5. Internet psychosis
This phenomenon is far too familiar. The condition of psychosis is characterized by social withdrawal, loss of interest in other activities, use of the internet to escape dysphoric moods, and functional impairment, according to Psych Scene Hub. The loss of reality has already been a gripping plot line in many-a-media, but combined with the evolving technology propelling to new heights, it could put to screen a relatable and imminent fear creeping up our backs.
6. Cryptids
In the wake of climate change bringing back to life viruses and organisms from ages past and surreal advancements in technology, people online have been speculating the existence of new creatures, besides the Bigfoot or Nessie. The Mothman and the Goatman are examples of such creatures; the suspicions of who’s lurking started first on the internet. There are now communities working together to hunt down these creatures, with even a name for the science of their activity, “Cryptozoology”.
7. Red Mist Squidward (viewer discretion advised)

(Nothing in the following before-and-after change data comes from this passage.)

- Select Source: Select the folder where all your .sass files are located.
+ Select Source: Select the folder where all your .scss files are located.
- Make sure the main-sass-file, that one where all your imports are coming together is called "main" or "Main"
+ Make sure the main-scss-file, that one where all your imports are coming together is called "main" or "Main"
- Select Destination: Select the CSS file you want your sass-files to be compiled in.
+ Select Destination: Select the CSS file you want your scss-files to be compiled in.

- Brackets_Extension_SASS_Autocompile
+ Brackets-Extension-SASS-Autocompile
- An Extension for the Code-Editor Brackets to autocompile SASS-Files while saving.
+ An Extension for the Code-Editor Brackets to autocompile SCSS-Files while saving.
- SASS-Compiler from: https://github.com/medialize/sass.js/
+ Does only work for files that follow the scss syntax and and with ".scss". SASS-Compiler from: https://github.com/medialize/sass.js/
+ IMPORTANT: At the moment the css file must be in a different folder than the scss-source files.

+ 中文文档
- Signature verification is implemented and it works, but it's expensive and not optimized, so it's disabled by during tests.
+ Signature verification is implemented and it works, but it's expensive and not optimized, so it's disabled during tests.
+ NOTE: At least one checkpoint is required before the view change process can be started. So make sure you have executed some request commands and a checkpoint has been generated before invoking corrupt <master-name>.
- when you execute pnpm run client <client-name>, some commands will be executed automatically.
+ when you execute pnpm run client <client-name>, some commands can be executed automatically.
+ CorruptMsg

This meme was born from a creepypasta of an episode that never aired in season four of SpongeBob. The user who uploaded the story was an intern at Nickelodeon at the time. He had requested to watch an episode called “Fear of the Krabby Patty”. However, when they actually watched it, the title had been changed to something much more morbid. Thinking it was a running joke among the animators, they decided to continue, only to witness horrific and violent imagery and unnatural sound effects.
8. The expressionless
In this classic creepypasta, a woman in a white gown stumbles into a hospital, covered in blood. What is most off-putting about her is that her expressionless face seemed lifeless, much like a mannequin, but her movement and mannerisms were those of a human. The doctors could not fathom what or who they were working with.
9. Loab/AI Art
Arising in 2022, amidst the skyrocketing of AI art, Loab was an incomprehensible union of different human features, taking on the overall shape of an older woman. It was “created” by Twitter user @supercomposite and gained traction when the AI-generated image was used as a prompt to create more. When her image was used as a base, the results were always horrifying faces and gruesome settings, emerging from the already uneasy picture. The ability of AI to always reproduce her inscrutable likeness, better than reproducing even real people, sparked conversations around the imaginations and potentials around the storytelling of AI.
10. Robert the doll
Robert the doll falls into the same category as Annabelle, that which is actually a powerful and demonic entity disguised as a child’s plaything. The doll is real and sits in the East Martello Museum in Key West, Florida, and people have reported the usual antics, shuffling and giggling, footsteps in the attic, and changing expressions. He even has fans that send him gifts and letters asking for advice or hexes on enemies.
As new creepy pastas and tales spawn, internet culture may just be the future of the horror genre.